When I started trying to decrease the latency I was observing, one of the first things I tried was running Bitwig Studio with a very high process priority. This was an absolute disaster and had the opposite of the intended effect, which lead me to investigating Pipewire, the audio engine that I was using. It turns out that this is the process that should be targeted for optimization, and everything else follows. To cut to the chase, lots of searching finally turned up an excellent recommended list of optimizations, which I'll summarize as follows:

  • Enable real-time kernel capabilities.
  • Disable kernel vulnerability mitigations that limit processing.
  • Disable simultaneous multi-threading at the kernel level.
  • Use CPU modes that favor performance over power conservation.
  • Use an SSD instead of an HDD.
  • Ensure the system is not memory constrained.
  • Decrease utilization of swap/virtual memory.
  • Disable daemons and other processes running in the background that aren't necessary (e.g. WiFi, Bluetooth, and browsers).
  • Run the audio engine and critical applications with real time priority.

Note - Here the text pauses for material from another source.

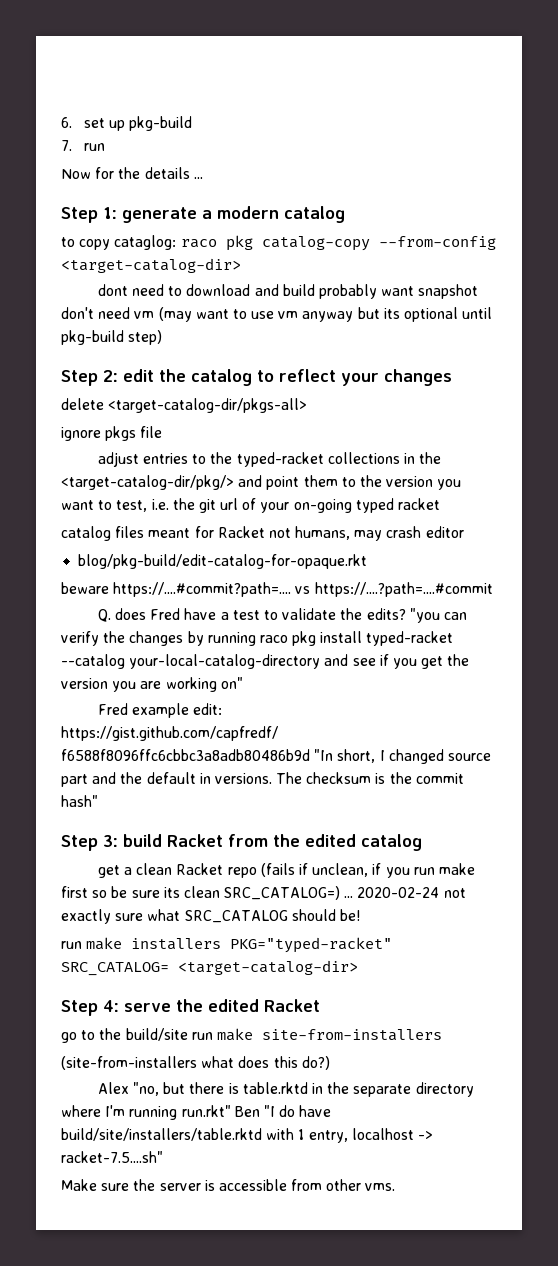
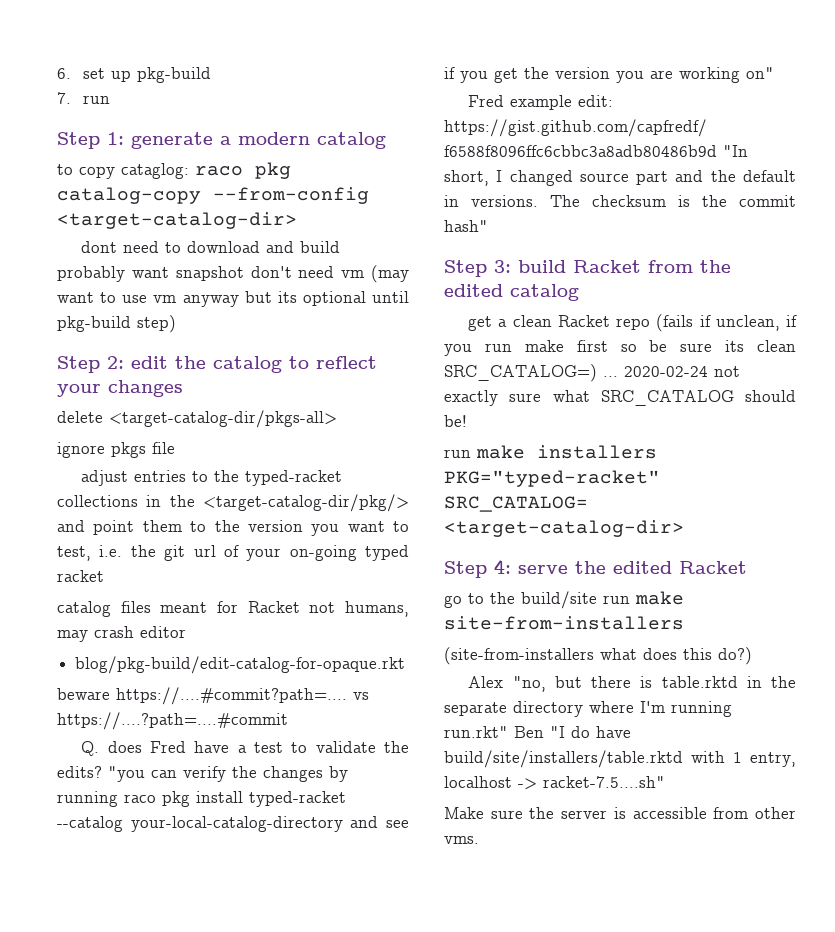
- Now for the details ...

These apply generally to any audio workstation. If you're on Linux, I highly recommend rtcqs. It's an application that will quickly check most of these things (and a few others!) so that you don't have to figure out how to investigate each one individually.

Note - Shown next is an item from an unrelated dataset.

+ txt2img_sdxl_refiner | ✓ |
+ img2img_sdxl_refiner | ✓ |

Getting Pipewire started with full real-time scheduling turned out to be a bit tricky. There's a convincing discussion on this matter on Github, but the procedure described there didn't work exactly as prescribed, and the Pipewire logs didn't reveal much. Investigating the Pipewire source code revealed another important step, and that turned out to be the trick. To try to save anyone else from the same headache, I added a comment to the Github discussion and requested a change to Pipewire to provide a warning in its output.

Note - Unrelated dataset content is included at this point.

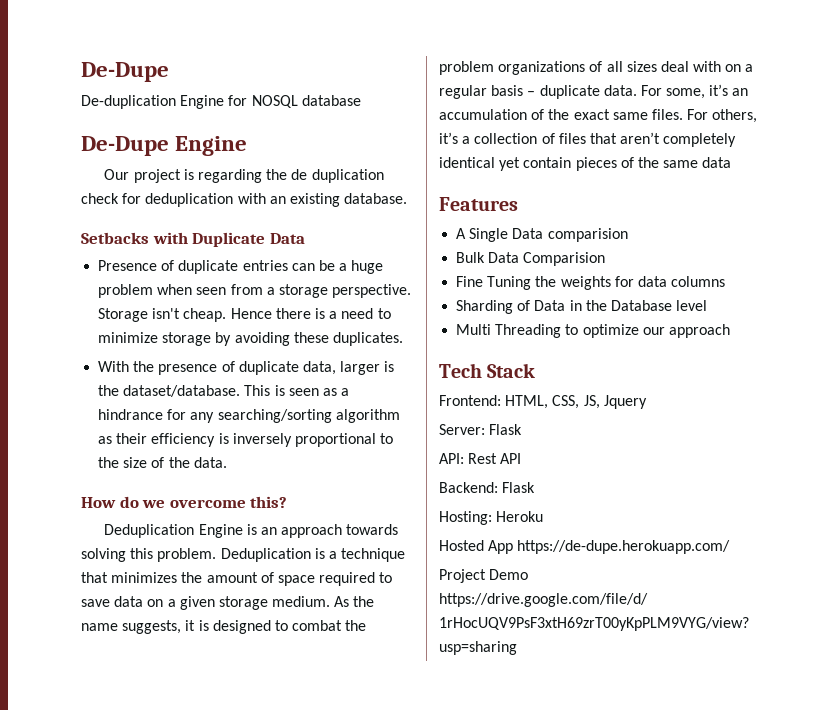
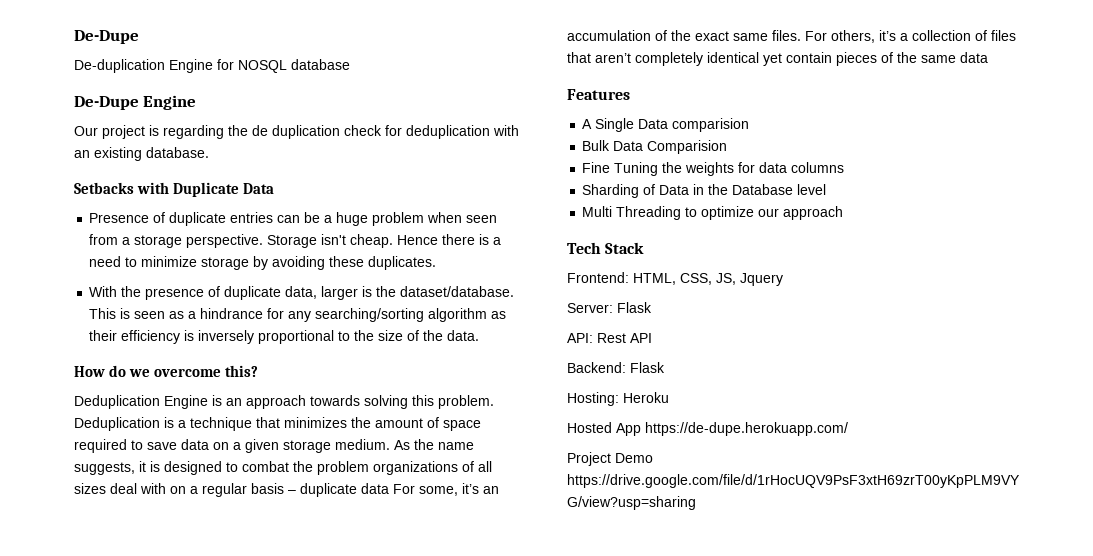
- As the name suggests, it is designed to combat the problem organizations of all sizes deal with on a regular basis – duplicate data. For some, it’s an accumulation of the exact same files.
+ As the name suggests, it is designed to combat the problem organizations of all sizes deal with on a regular basis – duplicate data For some, it’s an accumulation of the exact same files.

In the end, here's my full low-latency.nix config.

{ config, pkgs, ... }:

{

  #Maximize performance
  powerManagement.cpuFreqGovernor = "performance";

  #Recommended for improved latency
  boot.kernel.sysctl = { "vm.swappiness" = 10;};

  #Better for realtime under high loads to keep cores dedicated
  #to high priority threads instead of sharing resources
  #But, devices that rely on logical threads (older CPUs)
  #may fail without this feature.
  security.allowSimultaneousMultithreading = false;

  #Enable realtime scheduling
  boot.kernelPackages = pkgs.linuxPackages-rt_latest;
  boot.kernelParams = [ 
    #Allow full preempting.
    #Not sure whether this is redundant with rt kernel.
    "preempt=full" 

    #Disable kernel mitigations.
    #This is a security vulnerability, so it should
    #only be done on devices dedicated to audio!
    "mitigations=off"
  ];

  #Create the audio group and 
  #add the user who'll be running pipewire with rt.
  users.groups.audio = {
    members = [ "tyler" ];
  };

  #Give the audio group some liberal permissions
  #Make sure the users of interest are added to this group!
  security.pam.loginLimits = [
    { 
      domain = "@audio"; 
      item = "memlock";
      type = "-";
      value = "unlimited"; 
    }
    { 
      domain = "@audio"; 
      item = "nice"; 
      type = "-"; 
      value = -20; 
    }
    { 
      domain = "@audio"; 
      item = "rtprio"; 
      type = "-"; 
      value = 99; 
    }
    { 
      domain = "@audio"; 
      item = "nofile"; 
      type = "-"; 
      value = 99999; 
    }
  ];

  services.pipewire.extraConfig.pipewire."low-latency" = {
    "context.properties" = {
      "default.clock.rate" = 48000;

      #Probably don't want to go much lower than 128 or buffer overrun.
      #256 is a better default.
      "default.clock.quantum" = 256; 

      #This is available but will likely fail.
      "default.clock.min-quantum" = 64; 

      #Probably don't need to go much higher than this
      "default.clock.max-quantum" = 2048;
    };

    "module.rt.args" = {
    
      #Very low value resulting in very high priority
      "nice.level" = -19; 

      #Very high value resulting in very high priority
      "rt.prio" = 88;

      #Disable this limit
      "rt.time.soft" = -1;

      #Disable this limit
      "rt.time.hard" = -1;
      
      "rlimits.enabled" = true;
      
      "rtportal.enabled" = false;

      #Could optionally enable as a fallback.
      "rtkit.enabled" = false;
      
      "uclamp.min" = 0;
      
      #This is in a lot of the examples. Is this the absolute max?
      "uclamp.max" = 1024;
    };
  };
}

After restarting the Pipewire daemon, a quick look at htop proves that Pipewire is running with the process priority and niceness values configured above, and that it spawns its child processes and many of Bitwig's child processes with similarly high priorities.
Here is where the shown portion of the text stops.